My niece, nephew, and their two friends were in from Florida. My niece spent a couple of years in China, and since her town back home doesn’t have a whisper of authentic Chinese food, she was excited to sample our UES options. On a previous trip she loved Mala Project but timing kept us on the UES.
First stop was Xi’an. She gave it a 7/10, probably amended upward since she knows it’s one of my favorites. Two in the group couldn’t eat spicy, so we had to go mild across the board, but she thought the noodle texture was off.
Next stop was Hui. Unfortunately, it didn’t live up to her hopes. Two dishes were lost to my nephew’s SO who, despite gentle persuasion, insisted on shrimp lo mein and some sort of rib dish. Sigh. We did try a spicy eggplant (just okay), a lotus root dish I really liked, and their beef dry pot which I thought excellent, though she felt lacked authentic flavor. My guess is they toned the spice down for us, since on other visits dishes there was plenty of heat.
On the plus side, my wife and I are on the hunt for 3–4 Hui dishes to order, I’ve added dry pot and lotus root. and now know a few we won’t order again.
I am still on garden leave. As I’ve been back home for a bit, I have tried to get to places I normally would not be able to for lunch. Went to DeFonte’s today. Stood in line with a bunch of construction workers. The Nicky’s Special. Fried eggplant, a bunch of different Italian cold cuts, cheese, house made gardinera. An outstanding sandwich. This was a small.

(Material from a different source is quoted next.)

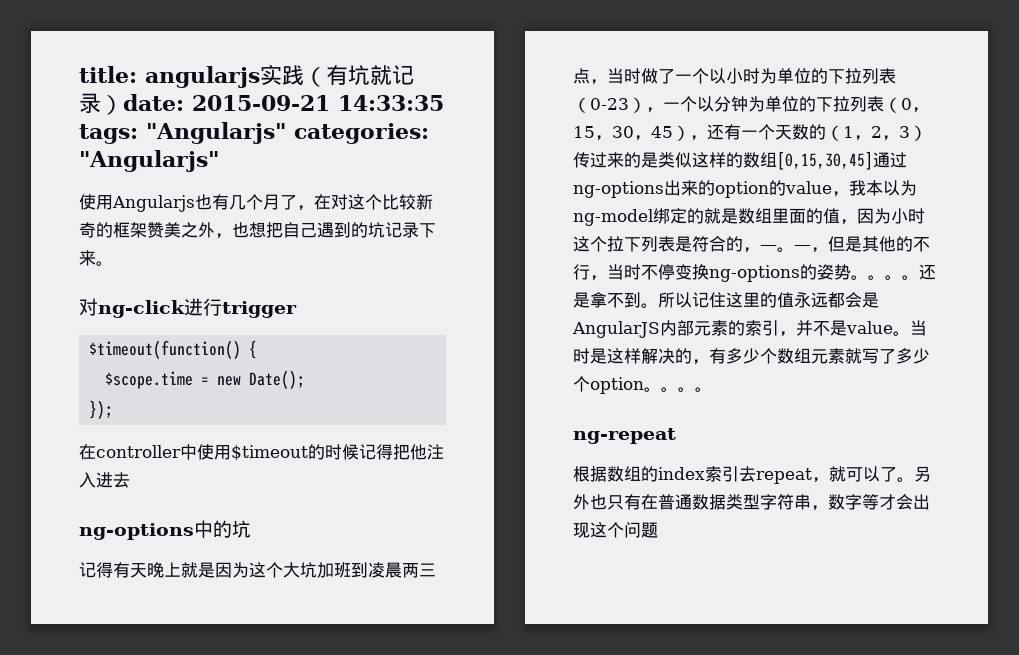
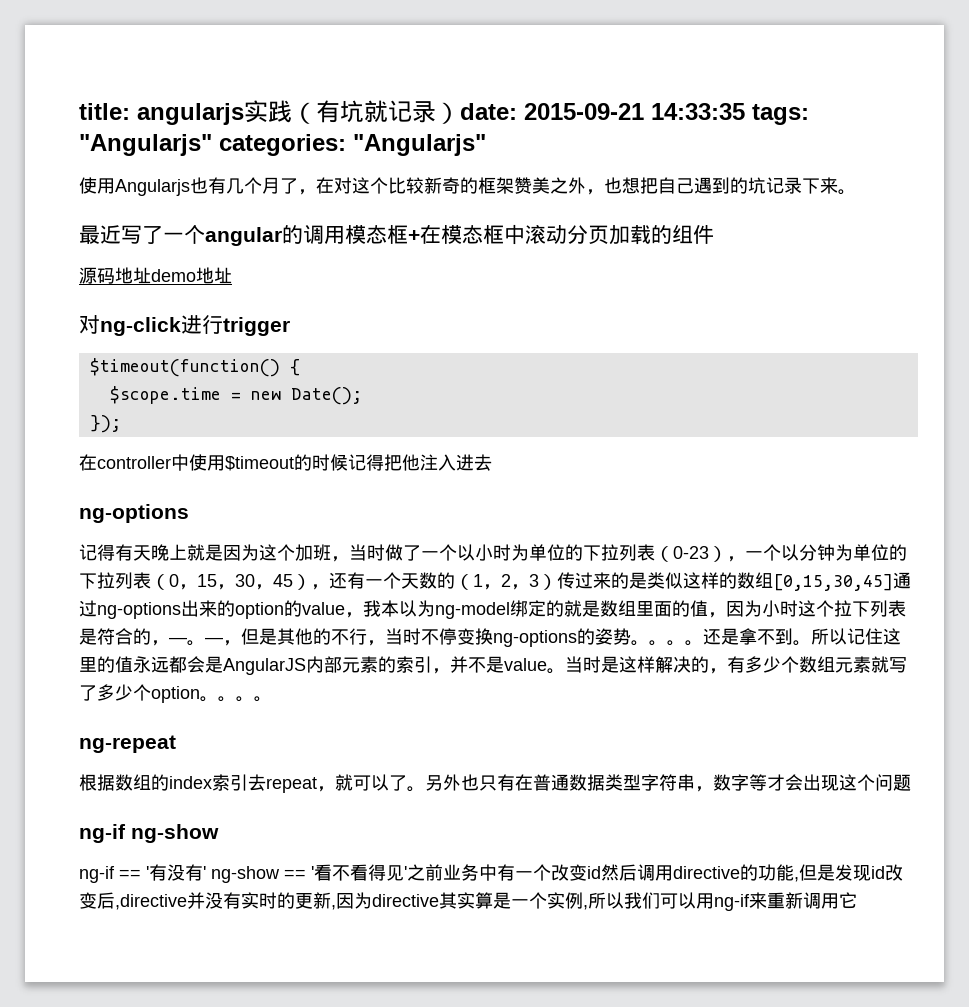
(113, 263) none -> [79,224,714,246] [79,267,232,284] // 最近写了一个angular的调用模态框+在模态框中滚动分页加载的组件 // 源码地址demo地址
[194,520,251,538] 中的坑 -> (189, 513) none
[283,562,436,578] [573,68,590,84] 大坑加班到凌晨两三点 -> [295,544,331,561] 加班
(658, 530) none -> [79,824,219,843] [79,864,903,883] [79,892,857,911] // ng-if ng-show // ng-if == '有没有' ng-show == '看不看得见'之前业务中有一个改变id然后调用directive的功能,但是发现id改变后,directive并没有实时的更新,因为directive其实算是一个实例,所以我们可以用ng-if来重新调用它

Pre-Shakespeare in da Park dinner at Song e Napule on the UWS, a place I’ve been meaning to try for years. And it was…fine? Nothing wrong with it all, but it was no better than, say, Una Pizza Napoletana, or even Lil Frankie’s.
not a response re Song e Napule but these pastas - the Genovese and Nerano at least - are great choices at L’Antica Pizzeria da Michele as well. Thanks for the reminder will be back there on Monday night and maybe i will even pick up some zukes at the farmers market today to make my own nerano .
when you say fine, you mean about on the same level as the pizza place voted best in the world?
the pizza in your first photo is the modern Canotto-style neopolitan pizza, canotto means inflatable boat in Italian and refers to the huge, airy cornicione. The pizza in your second photo is a more traditional take on the style. Both places are very careful about their sourcing. In terms of quality, I’d agree there’s not much to seperate them but it’s nice to have access to naples level pizza without the cost of airfare.
I haven’t been to lil frankies so can’t comment but I’d guess they are not as fanatical around sourcing ingredients.
I wasn’t blown away by Una Pizza Napoletana either, for the record. This might be a case of even very good pizza being, at the end of the day, just pizza. Like all the raves about Clinton Street Baking Company’s pancakes. Or, as you say
I’m just gonna blow past your snark and say that I draw a distinction between the raw materials in pizza vs sushi, as well as the skill level required to produce each, and that makes me respect and appreciate excellent sushi more than excellent pizza (although I like both, obviously).
I think high quality fish is “worth” more than, say, high quality flour or high quality mozzarella, not least because I believe there is more skill in cutting fish than there is in mixing dough or shredding cheese. Both take practice, of course, but if you’ve seen Jiro Dreams of Sushi, as I assume you have, you know how long sushi chefs have to train just to learn to make rice.
The idea that you think I was being snarky simply points out the difference in the way we look at pizza. Pizza Napoletana is arguably the best pizza in the world, your lack of understanding about what makes it and song e’ napule great doesn’t mean it’s easy to make world class pizza. You’re mistaken If you think someone can spend a couple or years making dough/slinging pizza and turn out pizza at that level.